§ EXERCISE INSTRUCTIONS
Reproduce everything from the line that contains "border:1px solid #7BA2C8;" down to the line that contains "flex:1; padding:0 4px;" in the listing below, word for word and nothing more. Leave the pictures out.

▼

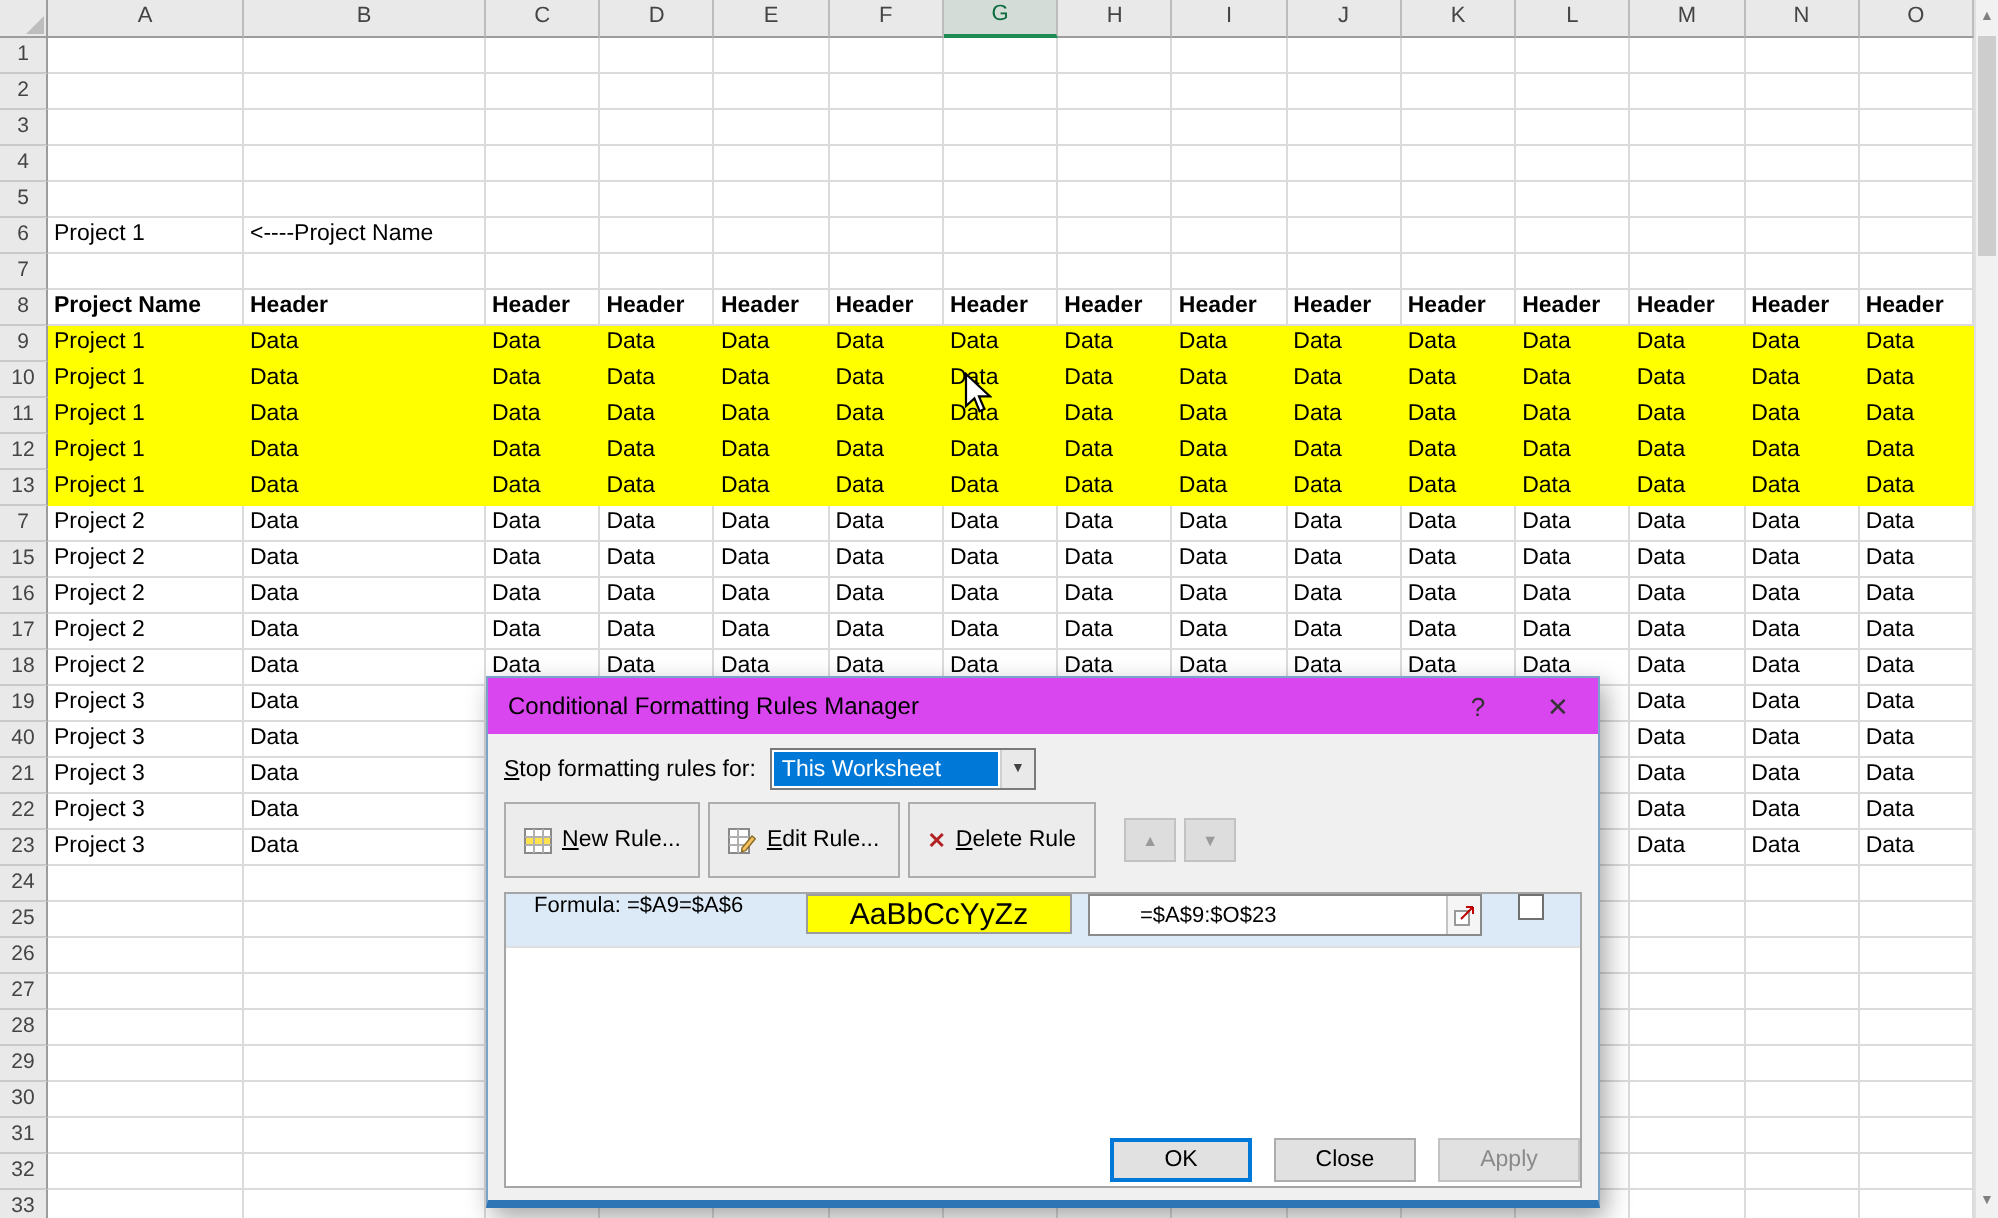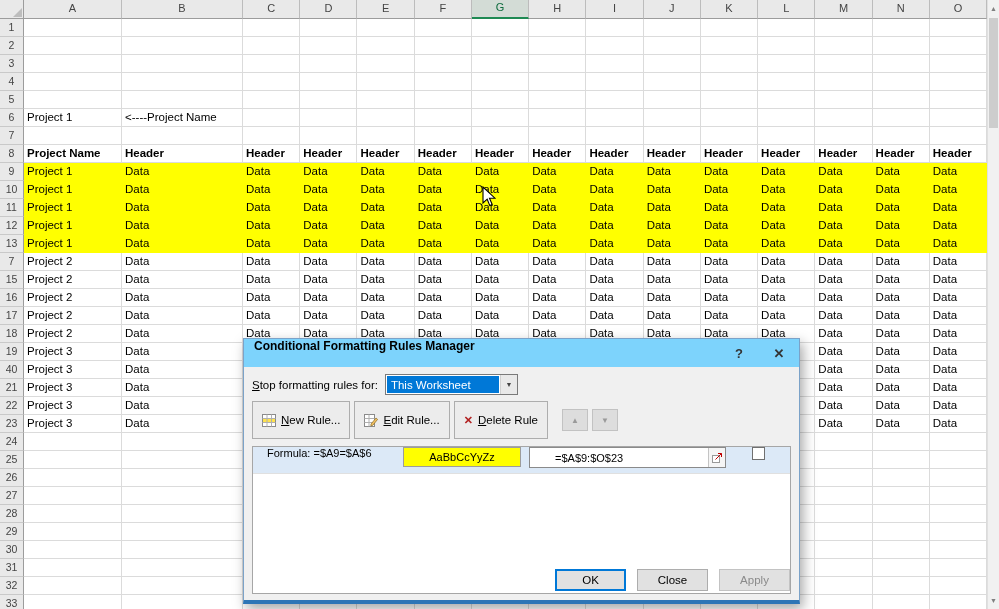--- a/index.html
+++ b/index.html
@@ -38,7 +38,7 @@
   .dialog { position:absolute; left:243px; top:338px; width:557px; height:266px; background:#F0F0F0;
             border:1px solid #7BA2C8; border-bottom:4px solid #2E75B6; box-shadow:3px 5px 12px rgba(0,0,0,.35);
             z-index:20; font-size:11.5px; }
-  .titlebar { height:28px; background:#7dd3fc; display:flex; align-items:flex-start; padding-left:10px;font-weight:bold; }
+  .titlebar { height:28px; background:#d946ef; display:flex; align-items:center; padding-left:10px; }
   .dlg-title { font-size:12px; }
   .tb-btns { margin-left:auto; display:flex; height:100%; }
   .tb-btn { width:40px; display:flex; align-items:center; justify-content:center; font-size:13px; color:#333; cursor:default; }

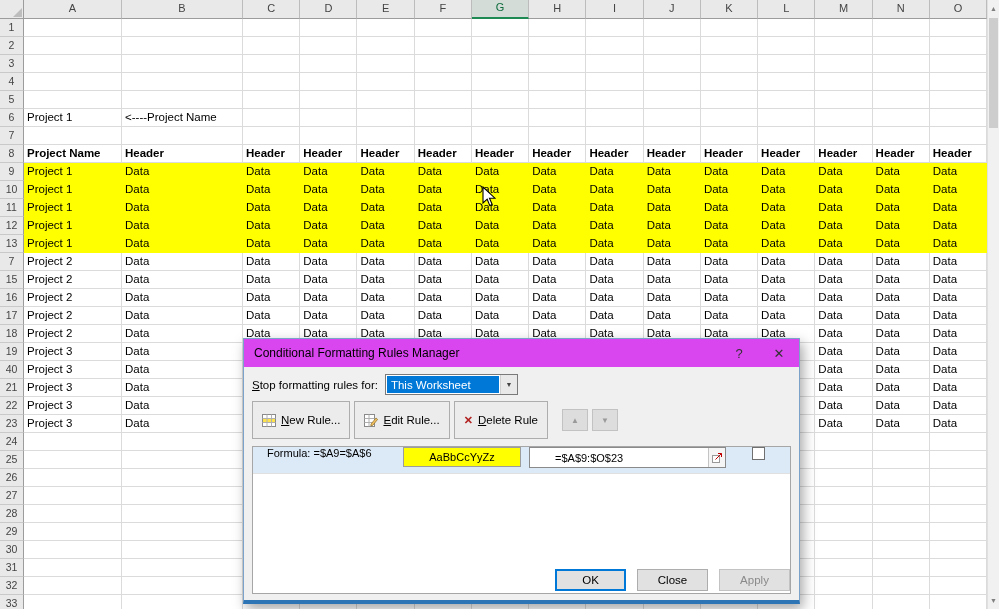--- a/index.html
+++ b/index.html
@@ -66,8 +66,8 @@
   .lh-rule { width:150px; } .lh-format { width:126px; } .lh-applies { width:184px; } .lh-stop { flex:1; border-right:none; }
   .cf-rule-row { display:flex; align-items:flex-start; height:27px; background:#DCE9F7; border-bottom:1px solid #E0E0E0; }
   .rule-desc { width:150px; padding-left:14px; font-size:11px; white-space:nowrap; overflow:hidden; }
-  .rule-format { width:118px; height:20px; margin-right:8px; border:1px solid #9C9C9C; display:flex; align-items:center;
-                 justify-content:center; font-size:11px; }
+  .rule-format { width:133px; height:20px; margin-right:8px; border:1px solid #9C9C9C; display:flex; align-items:center;
+                 justify-content:center; font-size:15px; }
   .applies-input { width:197px; height:21px; margin-right:0; background:#fff; border:1px solid #8A8A8A; display:flex; align-items:center;padding-left:21px; }
   .applies-text { flex:1; padding:0 4px; font-size:11px; white-space:nowrap; overflow:hidden; }
   .range-btn { width:17px; height:19px; border-left:1px solid #C4C4C4; background:#F5F5F5; display:flex; align-items:center; justify-content:center; }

▲

§ THE ANSWER
             border:1px solid #7BA2C8; border-bottom:4px solid #2E75B6; box-shadow:3px 5px 12px rgba(0,0,0,.35);
             z-index:20; font-size:11.5px; }
-  .titlebar { height:28px; background:#7dd3fc; display:flex; align-items:flex-start; padding-left:10px;font-weight:bold; }
+  .titlebar { height:28px; background:#d946ef; display:flex; align-items:center; padding-left:10px; }
   .dlg-title { font-size:12px; }
   .tb-btns { margin-left:auto; display:flex; height:100%; }
   .tb-btn { width:40px; display:flex; align-items:center; justify-content:center; font-size:13px; color:#333; cursor:default; }

--- a/index.html
+++ b/index.html
@@ -66,8 +66,8 @@
   .lh-rule { width:150px; } .lh-format { width:126px; } .lh-applies { width:184px; } .lh-stop { flex:1; border-right:none; }
   .cf-rule-row { display:flex; align-items:flex-start; height:27px; background:#DCE9F7; border-bottom:1px solid #E0E0E0; }
   .rule-desc { width:150px; padding-left:14px; font-size:11px; white-space:nowrap; overflow:hidden; }
-  .rule-format { width:118px; height:20px; margin-right:8px; border:1px solid #9C9C9C; display:flex; align-items:center;
-                 justify-content:center; font-size:11px; }
+  .rule-format { width:133px; height:20px; margin-right:8px; border:1px solid #9C9C9C; display:flex; align-items:center;
+                 justify-content:center; font-size:15px; }
   .applies-input { width:197px; height:21px; margin-right:0; background:#fff; border:1px solid #8A8A8A; display:flex; align-items:center;padding-left:21px; }
   .applies-text { flex:1; padding:0 4px; font-size:11px; white-space:nowrap; overflow:hidden; }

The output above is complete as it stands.